• Work to be completed:
Your task is to transcribe all of the records exactly and leave out the pictures.

• Web interface edit records:
▼

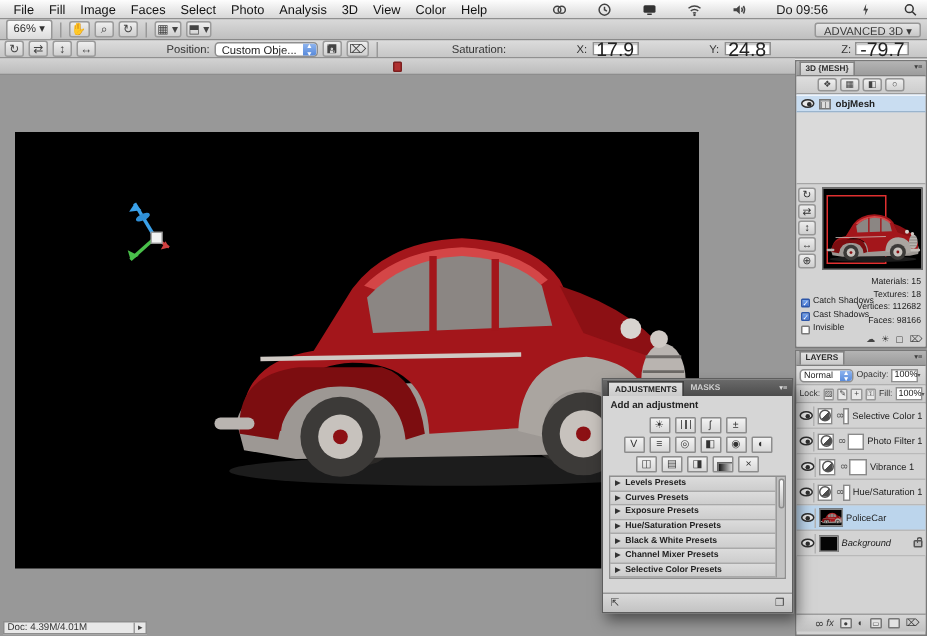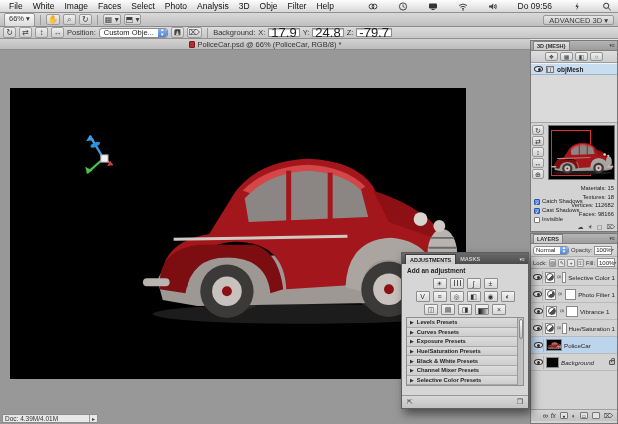"White" span.menu { text: White -> Fill }
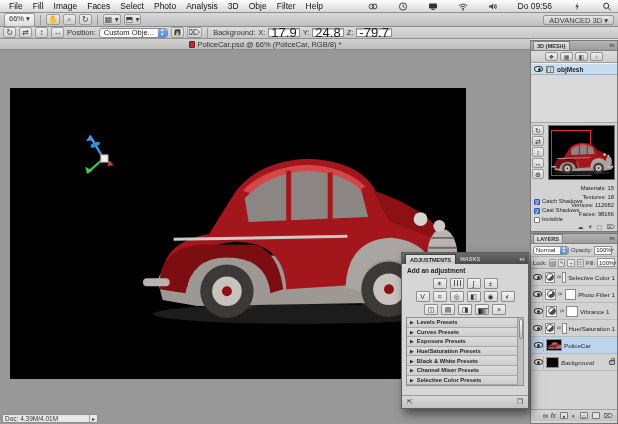"Obje" span.menu { text: Obje -> View }
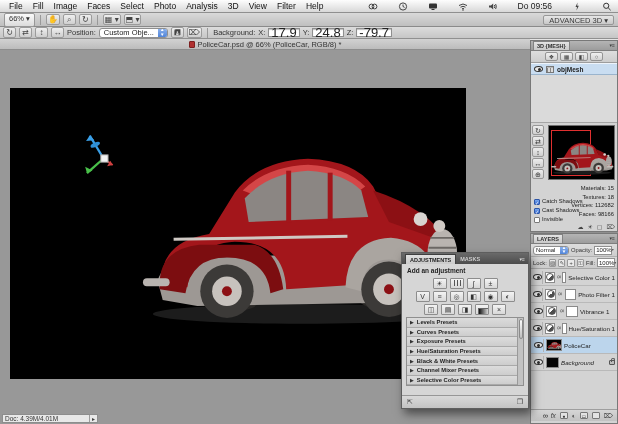"Filter" span.menu { text: Filter -> Color }
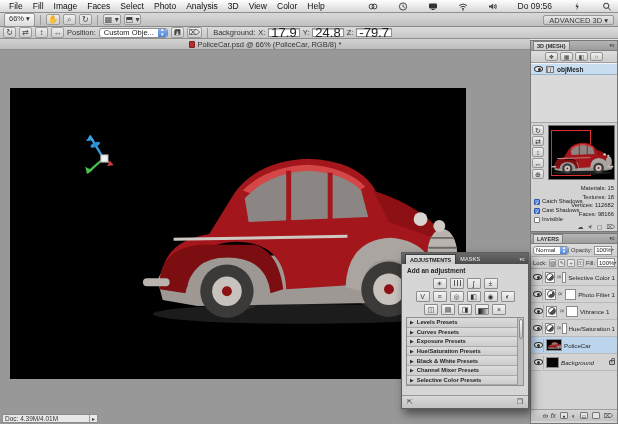"Position:" .opt-label { margin-left: none -> 44px }
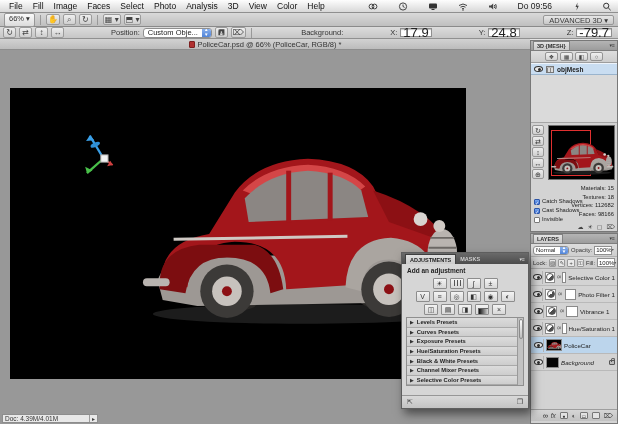"Custom Obje..." .dropdown { align-items: center -> none }
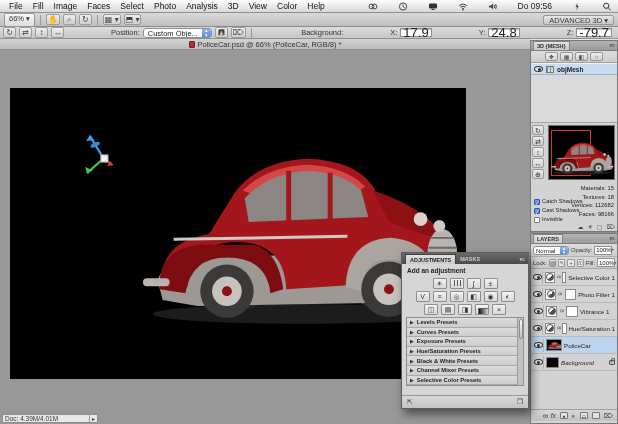"Background:" span.opt-label { text: Background -> Saturation }
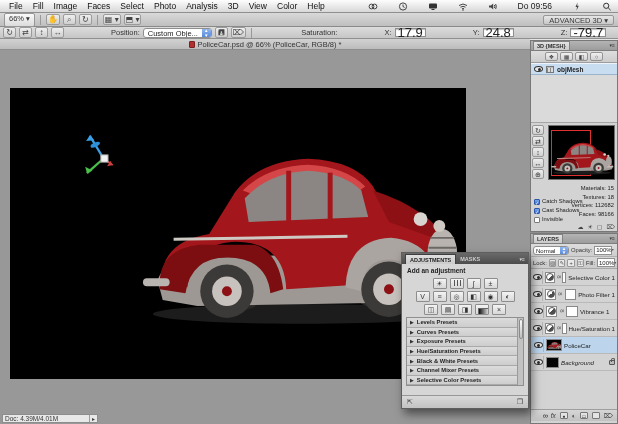"PoliceCar.psd @ 66% (PoliceCar, RGB/8)" span.doc-title { html: <span>PoliceCar.psd @ 66% (PoliceCar, RGB/8) *</span> -> none }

▲

• Exercise answer:
"White" span.menu { text: White -> Fill }
"Obje" span.menu { text: Obje -> View }
"Filter" span.menu { text: Filter -> Color }
"Position:" .opt-label { margin-left: none -> 44px }
"Custom Obje..." .dropdown { align-items: center -> none }
"Background:" span.opt-label { text: Background -> Saturation }
"PoliceCar.psd @ 66% (PoliceCar, RGB/8)" span.doc-title { html: <span>PoliceCar.psd @ 66% (PoliceCar, RGB/8) *</span> -> none }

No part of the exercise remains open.